PROBLEM: All that is required is the number of lines in this listing that hold "title".
━━━━━━━━━━━━━━━━━━━━━━━━━━━━━━
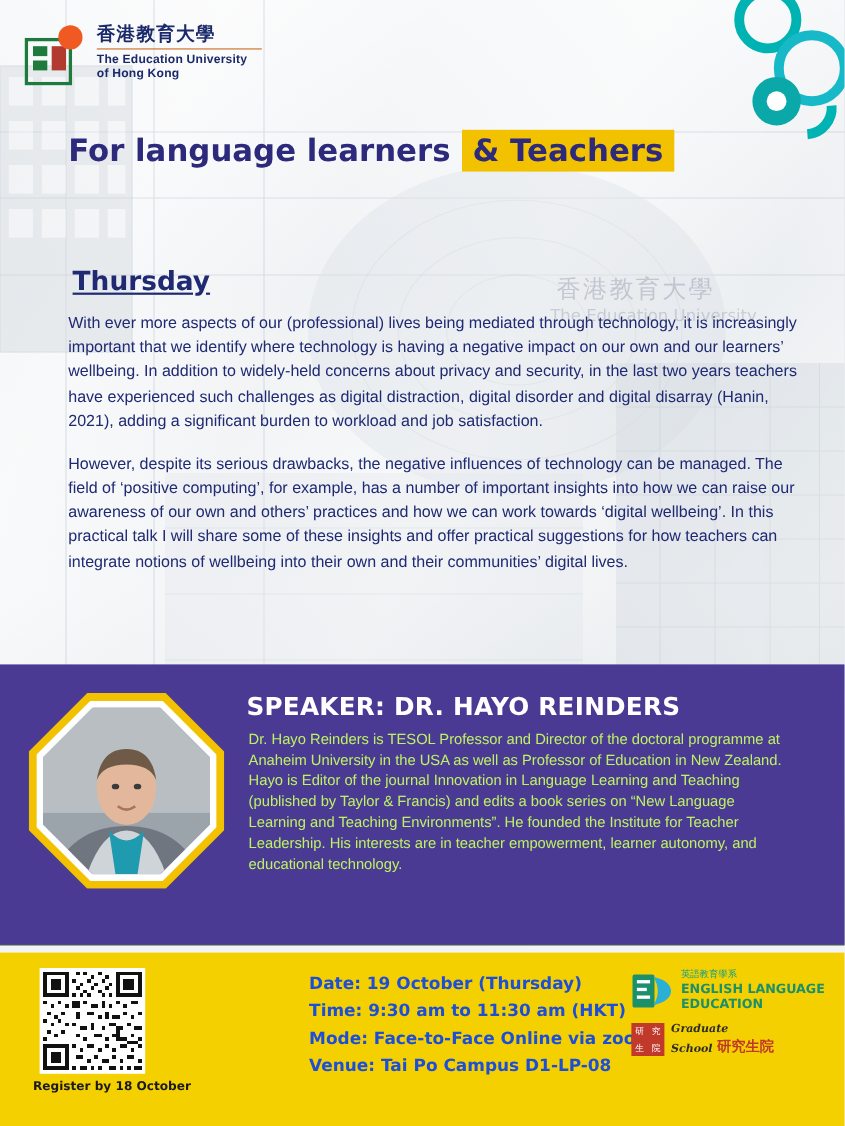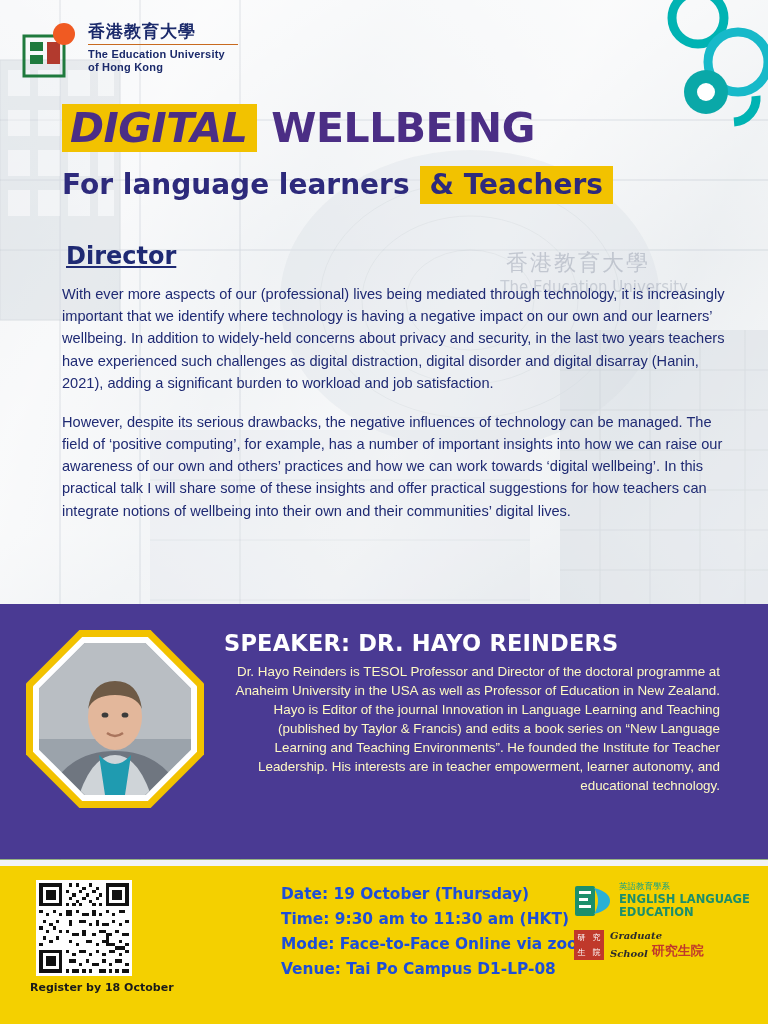--- a/index.html
+++ b/index.html
@@ -456,10 +456,6 @@
   </div>
 
   <div class="title-wrap">
-    <div class="title-row1">
-      <span class="title-digital">DIGITAL</span>
-      <span class="title-wellbeing">WELLBEING</span>
-    </div>
     <div class="title-row2">
       <span class="title-sub1">For language learners</span>
       <span class="title-sub2">&amp; Teachers</span>

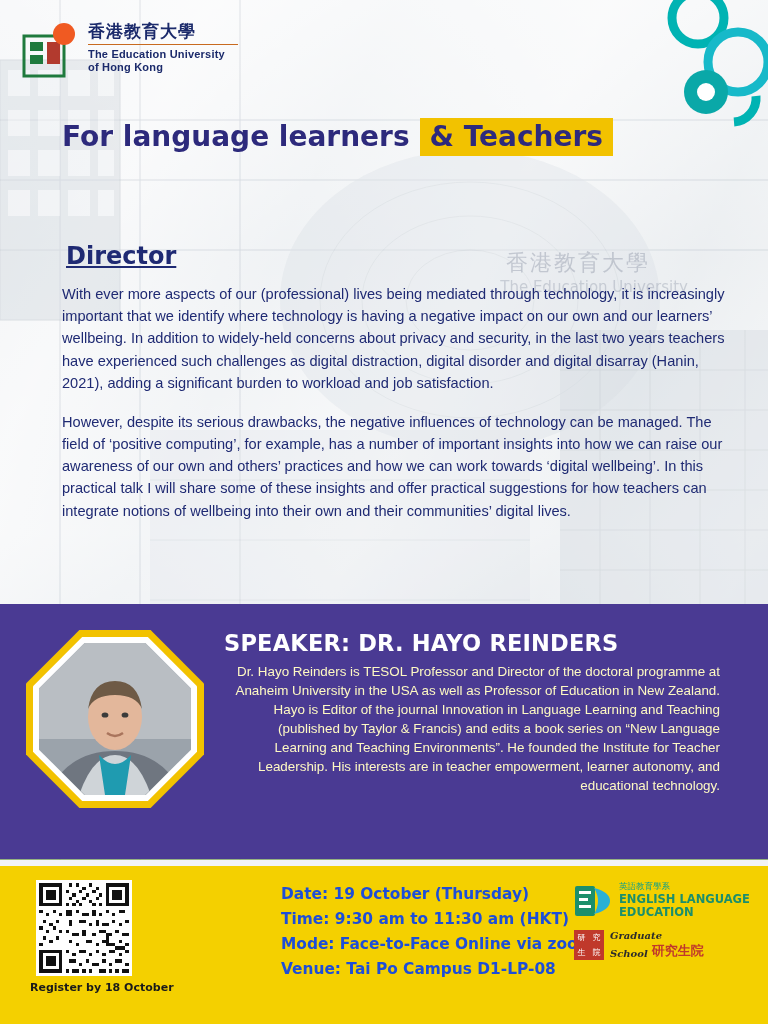--- a/index.html
+++ b/index.html
@@ -462,7 +462,7 @@
     </div>
   </div>
 
-  <div class="abstract-head">Director</div>
+  <div class="abstract-head">Thursday</div>
   <div class="abstract-body">
     <p>With ever more aspects of our (professional) lives being mediated through technology, it is increasingly important that we identify where technology is having a negative impact on our own and our learners’ wellbeing. In addition to widely-held concerns about privacy and security, in the last two years teachers have experienced such challenges as digital distraction, digital disorder and digital disarray (Hanin, 2021), adding a significant burden to workload and job satisfaction.</p>
     <p>However, despite its serious drawbacks, the negative influences of technology can be managed. The field of ‘positive computing’, for example, has a number of important insights into how we can raise our awareness of our own and others’ practices and how we can work towards ‘digital wellbeing’. In this practical talk I will share some of these insights and offer practical suggestions for how teachers can integrate notions of wellbeing into their own and their communities’ digital lives.</p>

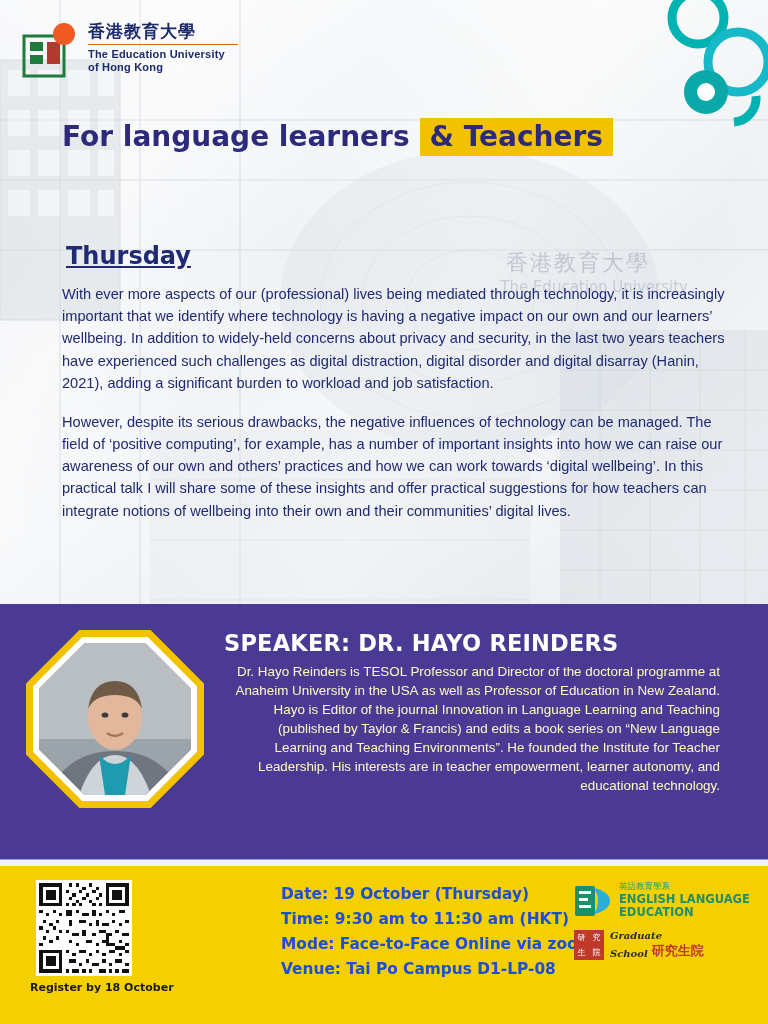--- a/index.html
+++ b/index.html
@@ -232,10 +232,9 @@
     left: 226px;
     top: 58px;
     width: 494px;
-    color: #fef9c3;
+    color: #bef264;
     font-size: 13.4px;
     line-height: 1.42;
-    text-align: right;
   }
━━━━━━━━━━━━━━━━━━━━━━━━━━━━━━
TASK OUTPUT: 7